(Modification records)
[Start of Attachment]
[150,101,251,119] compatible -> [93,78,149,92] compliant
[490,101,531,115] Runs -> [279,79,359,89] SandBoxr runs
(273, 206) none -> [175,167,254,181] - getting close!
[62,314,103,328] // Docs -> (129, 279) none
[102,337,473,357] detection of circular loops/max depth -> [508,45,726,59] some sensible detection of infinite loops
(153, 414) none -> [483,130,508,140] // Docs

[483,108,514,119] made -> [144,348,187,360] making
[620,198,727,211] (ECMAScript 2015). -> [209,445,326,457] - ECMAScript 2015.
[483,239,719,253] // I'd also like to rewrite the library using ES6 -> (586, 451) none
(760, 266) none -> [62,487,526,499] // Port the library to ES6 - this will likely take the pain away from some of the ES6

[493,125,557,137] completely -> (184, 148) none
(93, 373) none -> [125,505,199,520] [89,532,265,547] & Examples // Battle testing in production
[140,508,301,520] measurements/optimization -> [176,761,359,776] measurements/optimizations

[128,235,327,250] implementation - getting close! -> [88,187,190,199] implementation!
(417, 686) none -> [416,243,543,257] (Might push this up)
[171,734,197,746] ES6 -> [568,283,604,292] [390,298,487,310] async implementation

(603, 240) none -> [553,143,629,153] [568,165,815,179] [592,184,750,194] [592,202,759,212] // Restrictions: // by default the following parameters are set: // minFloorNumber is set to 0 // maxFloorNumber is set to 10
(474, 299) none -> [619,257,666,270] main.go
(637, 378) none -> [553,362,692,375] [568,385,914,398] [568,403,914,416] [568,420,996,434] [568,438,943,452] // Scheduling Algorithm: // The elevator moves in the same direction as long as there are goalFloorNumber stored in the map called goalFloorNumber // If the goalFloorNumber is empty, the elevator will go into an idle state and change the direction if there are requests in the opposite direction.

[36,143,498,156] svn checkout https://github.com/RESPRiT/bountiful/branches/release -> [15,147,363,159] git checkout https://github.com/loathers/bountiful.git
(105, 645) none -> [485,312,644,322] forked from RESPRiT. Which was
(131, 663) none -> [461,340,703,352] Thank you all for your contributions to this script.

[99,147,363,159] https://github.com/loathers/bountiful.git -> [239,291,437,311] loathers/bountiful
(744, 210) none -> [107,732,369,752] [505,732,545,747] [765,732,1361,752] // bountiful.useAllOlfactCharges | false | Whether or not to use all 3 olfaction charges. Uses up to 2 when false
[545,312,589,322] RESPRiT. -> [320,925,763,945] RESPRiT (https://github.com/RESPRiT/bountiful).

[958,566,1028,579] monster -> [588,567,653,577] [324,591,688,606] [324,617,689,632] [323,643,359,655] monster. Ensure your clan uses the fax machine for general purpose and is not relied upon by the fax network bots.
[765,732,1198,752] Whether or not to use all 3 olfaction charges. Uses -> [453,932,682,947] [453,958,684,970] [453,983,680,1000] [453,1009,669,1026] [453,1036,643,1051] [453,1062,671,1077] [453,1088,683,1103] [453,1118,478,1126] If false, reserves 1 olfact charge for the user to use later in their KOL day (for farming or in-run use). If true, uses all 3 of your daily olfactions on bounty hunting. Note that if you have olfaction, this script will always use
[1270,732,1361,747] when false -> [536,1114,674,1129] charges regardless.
[End of Attachment]
■ Try it
Which lines hold the word "when"? Return all of them from the records above.

■ Output of the task
(744, 210) none -> [107,732,369,752] [505,732,545,747] [765,732,1361,752] // bountiful.useAllOlfactCharges | false | Whether or not to use all 3 olfaction charges. Uses up to 2 when false
[1270,732,1361,747] when false -> [536,1114,674,1129] charges regardless.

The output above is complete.